In a 5 to 3 vote, the board shot down student member Hana O’Looney’s proposal to require all high school students to take a half-credit financial literacy course. Instead, the board approved a plan that requires expanded access to optional courses on the topic. As part of its Tuesday vote, the school board said it will again review the idea, as well as the effectiveness of the efforts to expand access to optional courses, in the spring of 2023.
In explaining the decision to not mandate the course, Montgomery County Public Schools staff members and school board members said they want more time to see how other school districts that recently adopted a similar requirement fare. Also, curriculum changes expected as part of the implementation of the Blueprint for Maryland’s Future — a long-term, legislatively-mandated plan to improve education across the state — are unclear, including their potential impact on graduation requirements.

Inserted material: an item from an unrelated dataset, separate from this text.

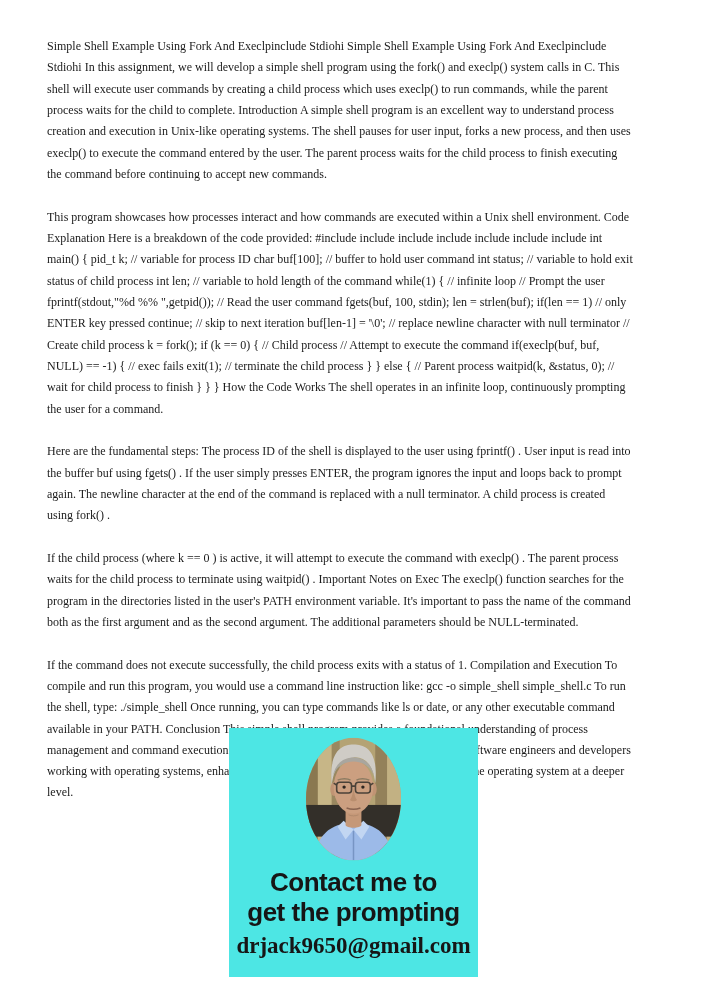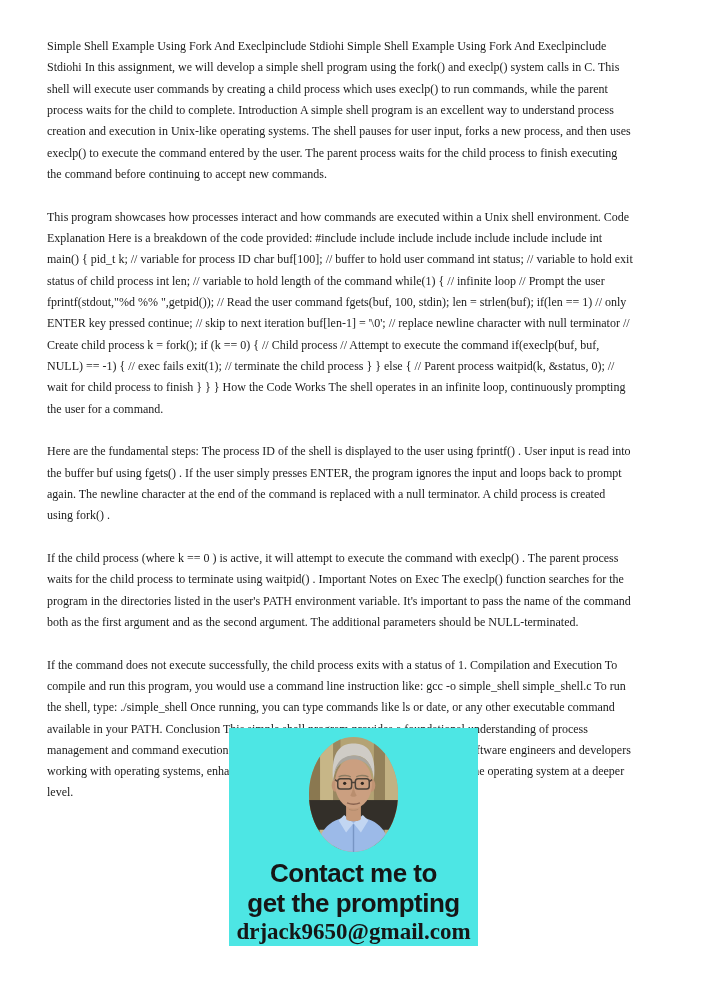"Contact me to" .promo { height: 218px -> 249px }
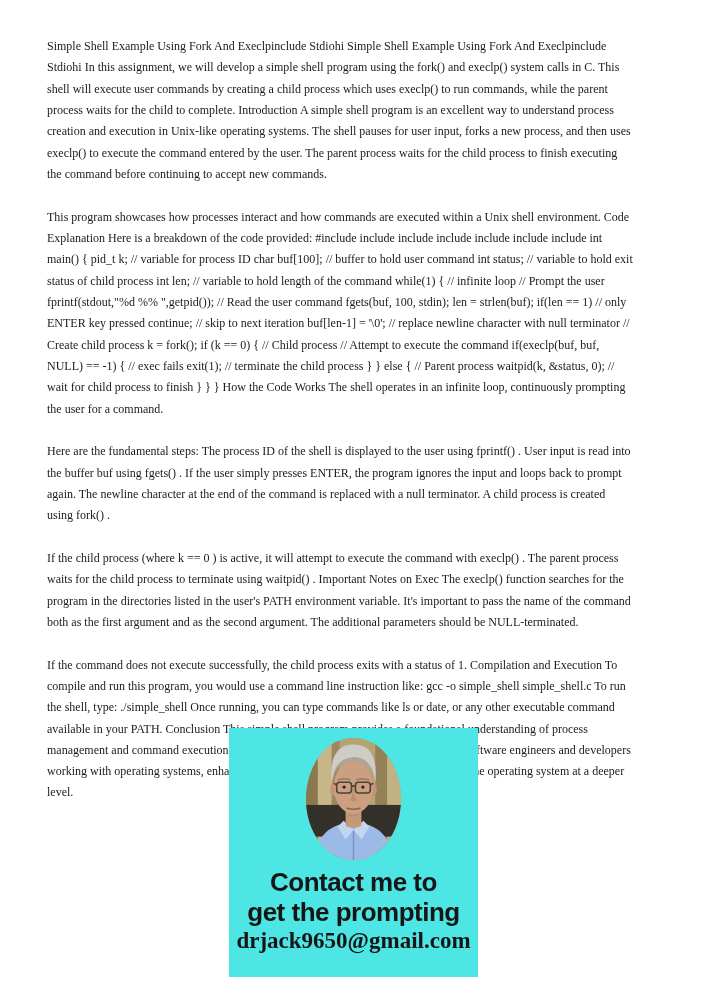"drjack9650@gmail.com" .promo-email { margin-top: none -> 5px }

“I wanted to make this a requirement … but I’m hearing you loud and clear about what’s coming in the Blueprint,” board member Karla Silvestre told MCPS staff members.
A last-minute proposal from O’Looney and member Lynne Harris to create a financial literacy requirement that isn’t tied to course credit seemed to pique other members’ interest, but did not make it to a vote.
The proposal, which board member Scott Joftus called interesting but “half baked,” would allow students to satisfy the requirement by taking a credit-bearing elective course or a noncredit course.
O’Looney, who graduates from Richard Montgomery High School on Thursday, said just expanding availability of personal finance lessons “doesn’t go far enough.” The skills students would learn — like filing taxes, applying for student aid, understanding credit scores — are too critical, she said.
“I don’t want any more situations where we have as graduates who … trusted MCPS education to serve as a foundation for the rest of their life and find out it hasn’t been and they’re not able to manage their finances and find themselves continually locked in what can be a cycle of poverty,” she said.
Under the financial literacy expansion approved by the school board Tuesday, each of the 25 MCPS high schools will be expected by 2025 to offer a “menu” of courses that provide financial literacy content, including credit-bearing options (an elective course, an online course and a quantitative literacy math course), and a noncredit course (an online module with a built-in assessment).
Students who choose to complete any of those options would be recognized for doing so during their high school graduation ceremonies, either with a special rope or pin to wear, staff said.
MCPS employees presented data that said of parents surveyed, about 65% wanted the course to be required. About 36% of students surveyed felt the same, according to the data.
Some other concerns about requiring the course included its impact on students’ ability to pursue other courses that interest them, staffing implications and how it might strain some students’ schedules who are struggling to stay on track for graduation. Those students are usually non-native English speakers, students in poverty and students in special education programs.
However, some school board members argued that those are the students who, in general, most need to take the course.
“It’s going to be a gift to our most at-risk students … who are going to have tools for life that they’ve gotten from us that they maybe didn’t get from taking (other courses),” Harris said. “It’s something that truly adds value.”